The trouble with buttons holes
Button holes are my knitting frenemy … they never go quite as planned … so just in case this is other people as well, I thought I’d share how I put my buttons on my cardigans … these are the steps for my Lush cardigan but it’s pretty much *every time* ; )
1. Located buttons
Bought over 2 years ago, the buttons were taken to Ireland to be put on the cardigan while on holidays. They were then brought back (I was kidding myself) and put in a ‘safe place’. A safe place which I could not locate and then turned out to be in a pile of other knitting related things, on the floor … yep, my idea of a ‘safe place’ might be a bit of a problem.
I *believe* these are Textile Garden buttons but it has been a while!
2. Knitted the first cardigan band
After attempting to work out which side is the ‘lady side’ for buttons … I’m not sure this is still ‘a thing’ & I have no idea how the thought got into my head so I could think about it! I just looked at the pattern and thought that whatever worked for Tin Can Knits would do for me.
To pick up button bands, I pick up & knit 3 stitches for every 4 rows and I always knit the first stitch of all of my rows to make it easier to find where to pick up and knit.
3. Started the second band without casting off the first
I was quite pleased with how this worked out. It’s the first time I did it – I think it came to be as a defence mechanism against previously mismatched ribbing on other cardigan bands! I also placed markers every 20 stitches which made it easier to match up the stitch counts on the corresponding sides.
4. Worked out how many of the 12 buttons to put on
Placed the buttons on the finished band. Figured that 10 would do as 12 might look cluttered.
I was doing well until this point … but it’s always here that my trouble stars.
5. Worked out where to place my 10 button holes
I always start by placing the top and bottom buttons (always way too close to the edges and it was no different this time of course) and then I did the math:
- 128 stitches
- 3 stitch button holes given the button size
- Top button hole to be at least 3 stitches from the top, so the button hole would start 6 stitches from the end
- Bottom button hole to be at least 3 stitches from the bottom, so start the button hold at stitch 4
- Taking away my 3 bottom stitches & 6 top stitches, it left 119 stitches. I couldn’t divide that by 8 so I changed the bottom to being 2 stitches from the edge
- 120 stitches divided by 8 buttons to give 15
- By my calculations to have my 10 button holes, the button hole row was:
Knit 2, first button hole, (knit 12, button hold (3 stitches)) * to all buttons, knit 3
So close to the top that I had to 'build' up the rib when sewing my ends in
6. Knitted the button hole row as above
I finished my row and had 9 rather than 10 lovely button holes. Of course. Those of you who do button holes in your sleep will see exactly where I went wrong. I should have divided by 9 as I forgot to account for the top button taking the last spot. Honestly. Every time.
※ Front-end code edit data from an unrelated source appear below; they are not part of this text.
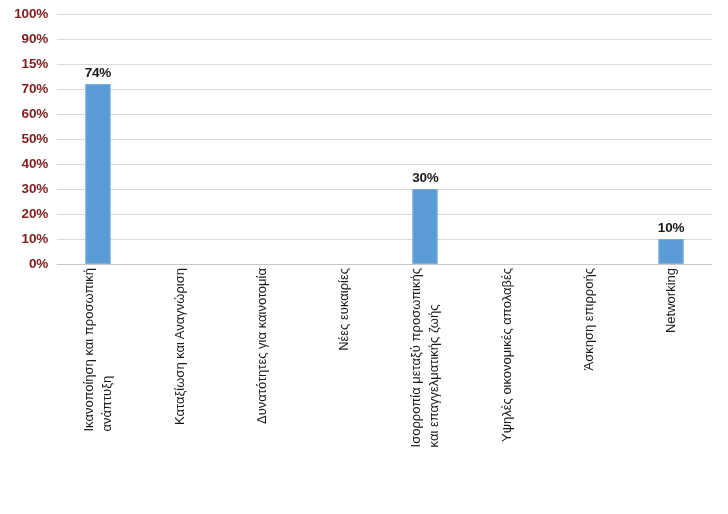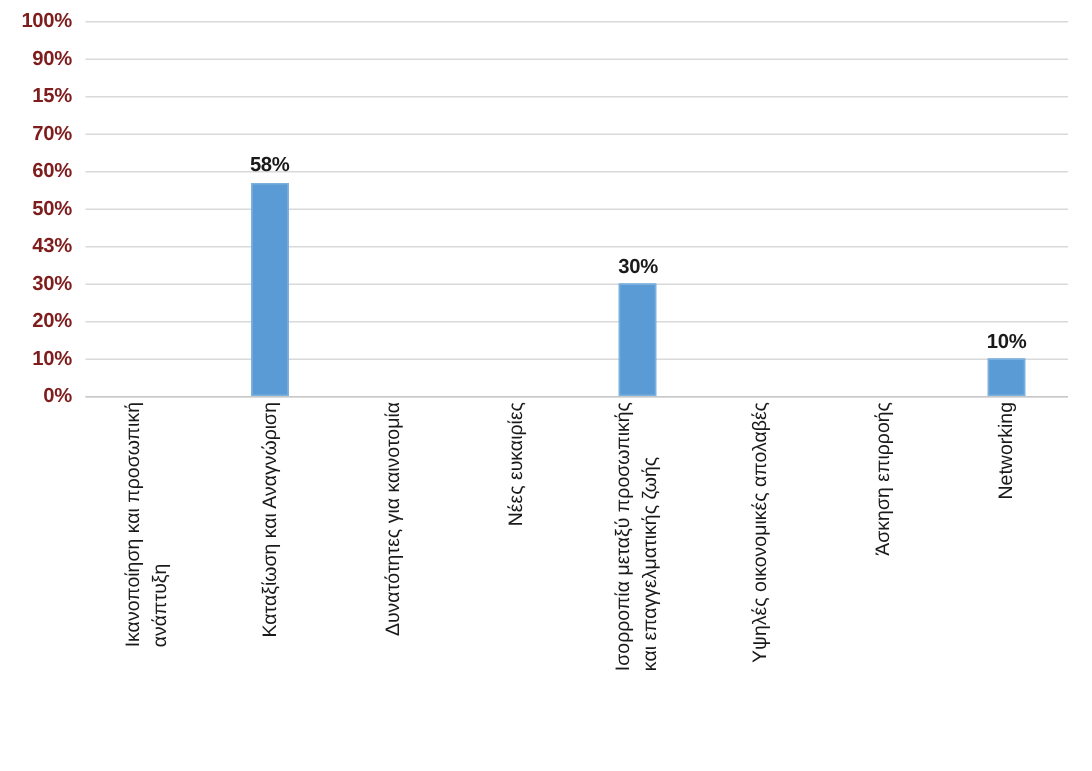"74%" div.bar-slot { html: none -> <div> <div></div> <div>74%</div> </div> }
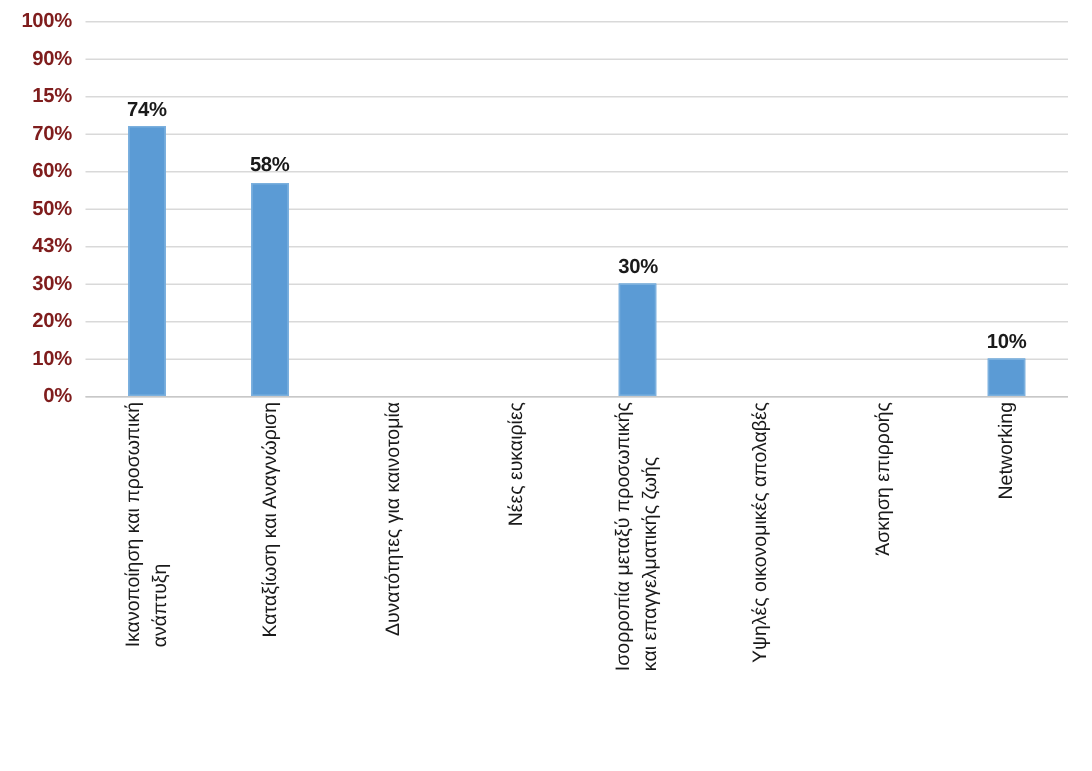"58%" div.bar-slot { html: <div> <div></div> <div>58%</div> </div> -> none }
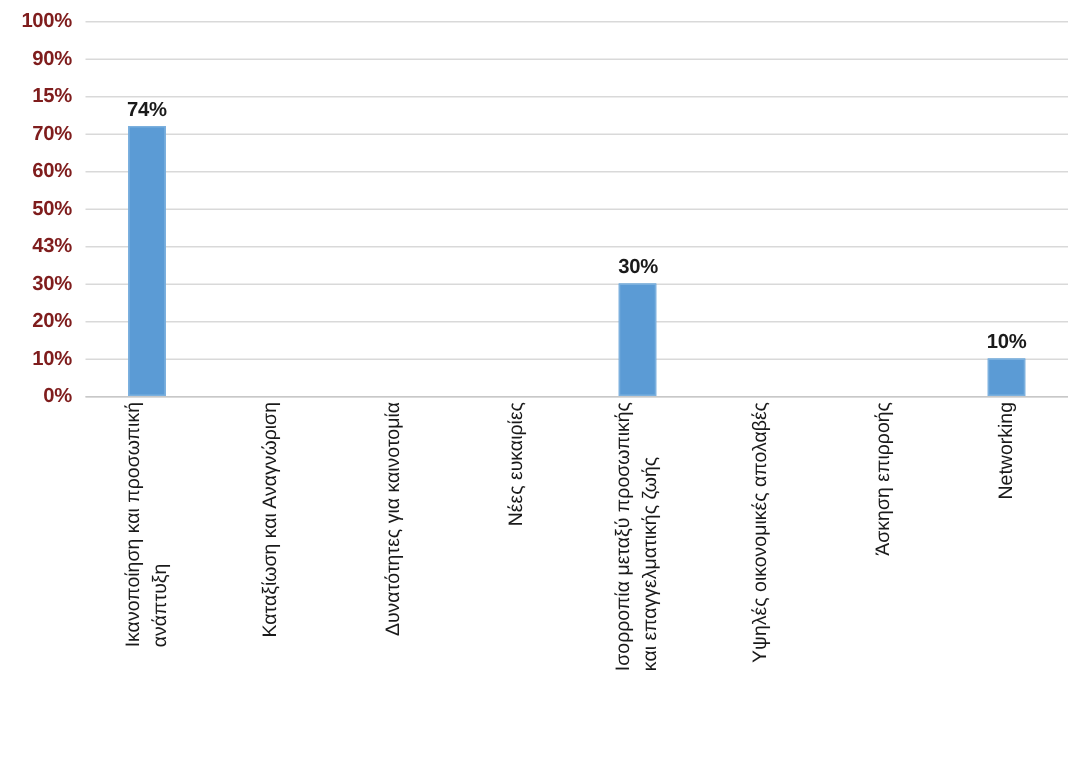"43%" div.y-tick { text: 43% -> 40% }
I would love a recommendation for everyone’s favourite button hole calculation. I did find some while searching but I prefer recommendations of those folk have tried.
To make the button holes, I used the Tin Can Knits method described in the pattern although for the last stitch cast on, I brought my yarn between the second last stitch cast on before putting the last stitch cast on onto the Left Hand Needle. I found it minimises the hole that can be created if the stitch after the button hole isn’t knit tightly enough. This can look a little odd in the rib sometimes but is usually hidden by the button.
7. Sewed on the buttons
I used to just hack away with a needle and thread until the buttons were on but then I found this great YouTube video:
I didn’t use backing buttons this time ... I forgot all about them until I added the link to this post!
Button all ready to sew on ... (mis)calculations for placement in the background ; )
8. Regretted not doing smaller button holes
But I’ll live with that! ; )
More cautionary tale than revolutionary method but slow and steady and all that! : )
Happy knitting (& buttoning!)
Finished button bands, resplendent with 9 (not 10) lovely buttons!